Leslie Cordie is an assistant professor at Auburn University. She has over 20-plus years combined interdisciplinary experiences across many organizations, including higher ed, healthcare and industry. Her background includes online learning, adult education, faculty/professional development, instructional design, and program development. Cordie holds a Ph.D. in education, with specializations in distance learning, adult learning theory, technical writing, instructional design and curriculum development. Cordie also holds a MBA, and her professional experience includes positions with the airline industry and the US Air Force.

Xi Lin is an assistant professor in the Department of Interdisciplinary Professions at East Carolina University. Her research focuses on instructional strategies for distance learning, mobile learning, learning motivations of adult learners, and international students and international faculty in the U.S. higher education system. Lin has won multiple awards for her research, including several from the American Association of Adult and Continuing Education (AAACE).

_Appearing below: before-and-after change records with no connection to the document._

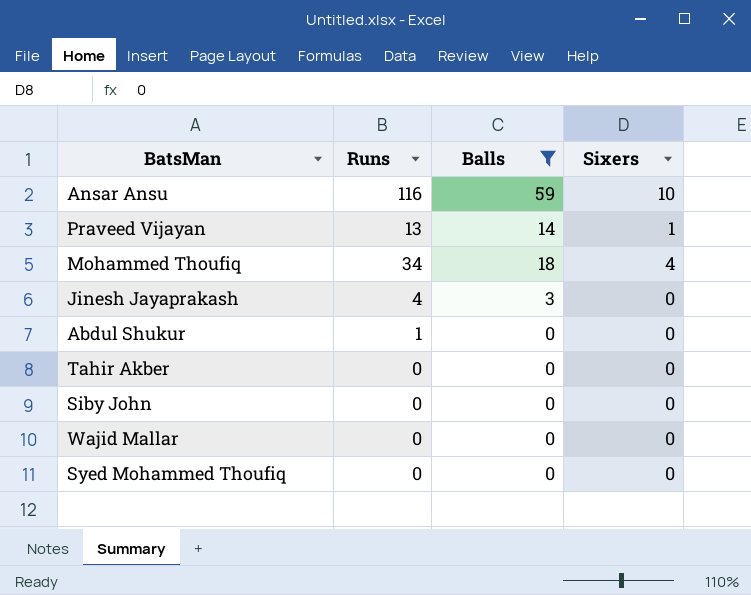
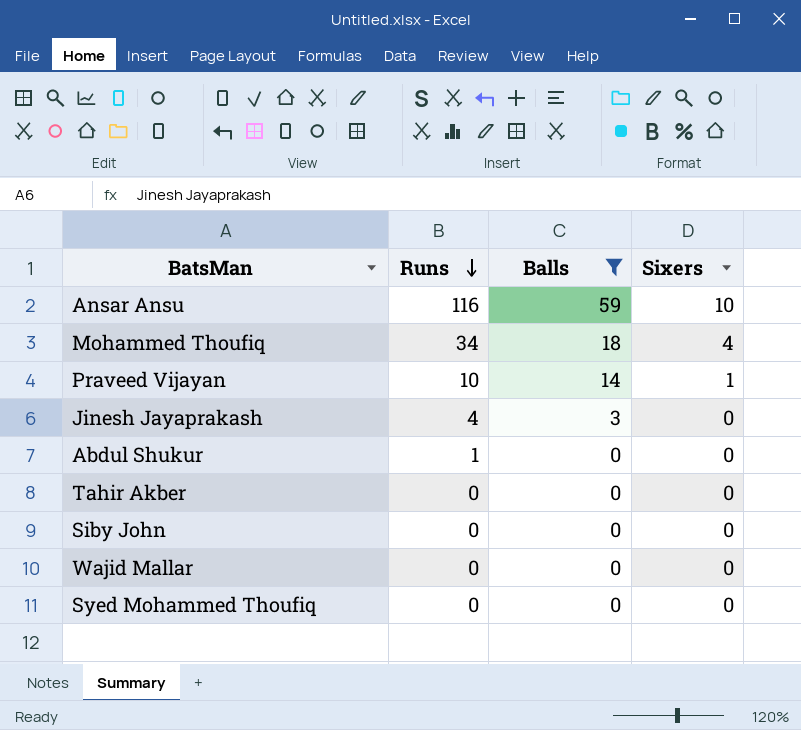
row order: none -> Runs descending
Praveed Vijayan | Runs: 13 -> 10

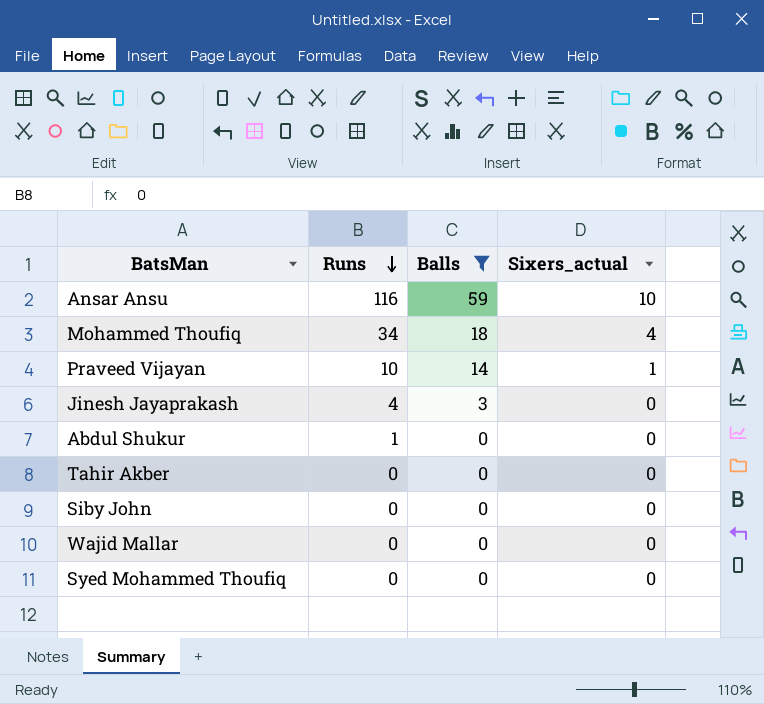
column name: Sixers -> Sixers_actual

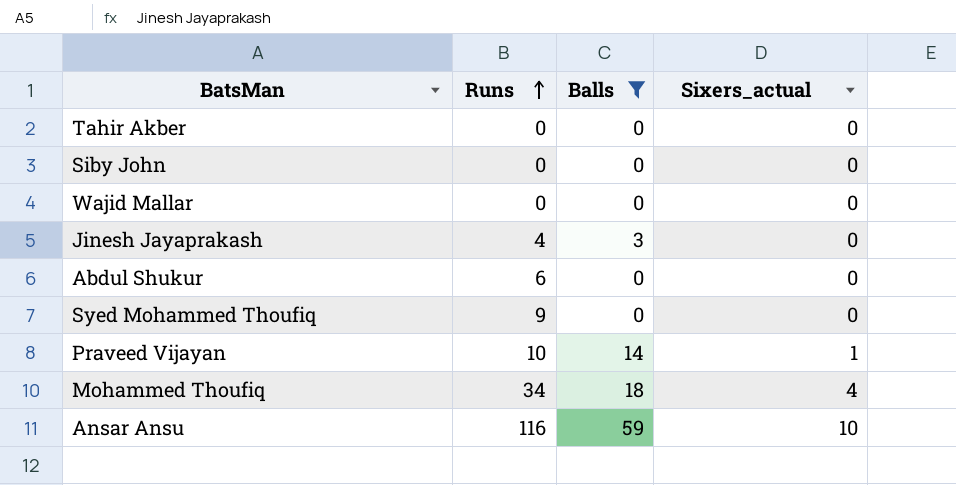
row order: Runs descending -> Runs ascending
Abdul Shukur | Runs: 1 -> 6
Syed Mohammed Thoufiq | Runs: 0 -> 9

William Fowler holds an MSW from the University of Alabama, Ph.D from Auburn University in adult education.  He currently holds a position as a geriatric social worker in Fort Collins, Colorado.

Michael Wooten is professor of genetics and assistant chair in the Department of Biological Sciences, Auburn University and serves as the online course coordinator for the College of Sciences and Mathematics. For 30-plus years he has instructed on various genetics and biological sciences courses. Wooten has been an early-adopter of digital technologies and developed the first fully online course in his department (Genetics). Wooten is an author of 80-plus research articles on topics ranging from endangered species to neurological disease. He is currently formalizing a new educational model for higher education that focuses on this critical transitional period of learning.